With the NHL general managers meetings currently being held in Florida, lots of NHL news is trickling out. From the potential for more video reviews, mandatory cut guards for enhanced player safety, to the playoff format being completely fine according to NHL Commissioner Gary Bettman, there is almost too much news to be had.

One topic that always comes to top of mind for teams, players, and fans is just how much the salary cap is projected to change year over year. Since September, the news has fluctuated from astronomical projections to far more realistic ones with a ton of certainty carved into the statements. 

If you’ve been following the news, by now you would have heard of the multiple reports that the NHL salary cap is only projected to increase by $1M for next season. News that no one was thrilled to hear. 

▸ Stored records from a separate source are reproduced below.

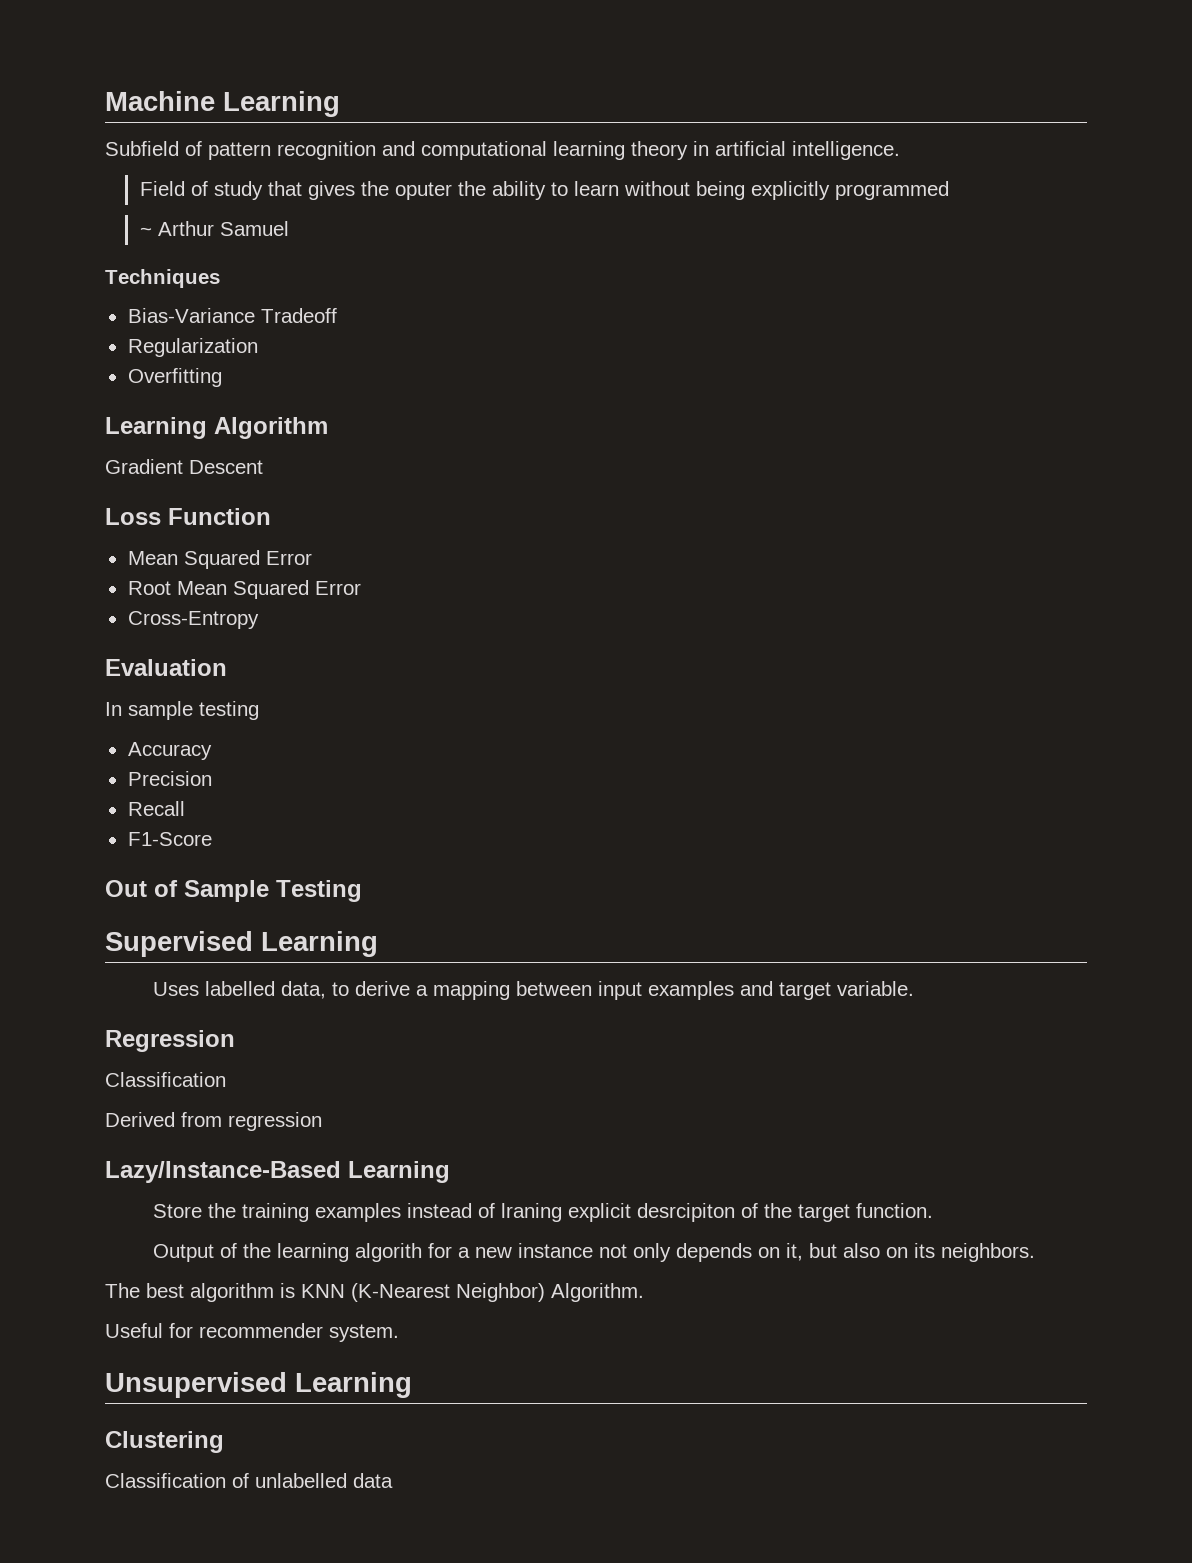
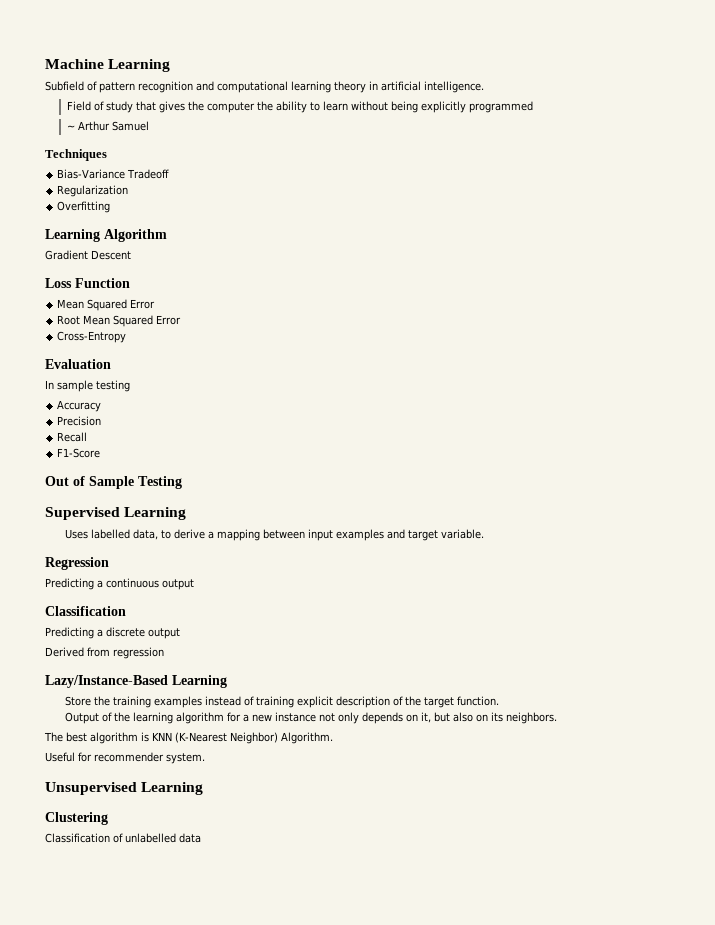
- Field of study that gives the oputer the ability to learn without being explicitly programmed
+ Field of study that gives the computer the ability to learn without being explicitly programmed
  Regression
+ Predicting a continuous output
  Classification
+ Predicting a discrete output
- Store the training examples instead of lraning explicit desrcipiton of the target function.
+ Store the training examples instead of training explicit description of the target function.
- Output of the learning algorith for a new instance not only depends on it, but also on its neighbors.
+ Output of the learning algorithm for a new instance not only depends on it, but also on its neighbors.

Now if you’re a casual fan, you probably said “oh that completely makes sense” and then secretly Googled just what escrow means in terms of the NHL salary cap. It may have left you slightly confused, as it was for me the first time jumping into the topic.

Long story short, it is complicated and is far more garnered towards the business of the NHL rather than just “how much money does this player make.” 

We thought it would be worthwhile to lay it out, as simple as possible, in terms of what escrow is, how it’s been used, and how it’s causing this salary cap depression we are seeing in the news.

What is escrow in the NHL? 

The collective bargaining agreement (CBA) represents the contractual agreement for both the NHL (which represents the owners), and the NHLPA (which represent the players) to outline how all “employment” agreements will operate over a specific period of time. 

The current CBA, finalized during the pandemic, operates until 2026. Under this CBA, the players and owners agreed to split hockey related revenues (HRR) HRR down the middle 50/50 for each NHL season that runs from July 1 – June 30—essentially hockey’s fiscal year. 

The HRR influences how much the league’s salary cap can increase each season. If the league is making a lot of money, the salary cap can go up. If the league is not making much money, then it’s not going to increase.

Of course no agreement operates perfectly where it’s always going to be a perfect 50/50 split as one party may feel like they are, or in reality actually are, contributing more to the overall profit of the league.

Therefore escrow was established.

Think of escrow as a tax applied to all players’ paycheques during the year. All of that money is then held in a fund until the end of the season. If the HRR is higher than the money paid to the players, then the money held in escrow is paid back to those players at the end of the season. But, if the players’ salaries end up costing more than the league makes, the money held in escrow is used to get to an equal 50/50 split. 

Essentially, if the league is doing well the players get their escrow money back. If the league is not doing well, escrow money is then used to pay back the owners since they would be bleeding money. 

It’s a contingency for both sides.

If that sounds a little unfair to the players, it’s easy to think of it from your own employment currently. Would it be easier to have some money retained on your paycheque and then redistributed at the end of the year, or would you rather wait and see how your company performs and then potentially have to write them a check if things don’t go well? 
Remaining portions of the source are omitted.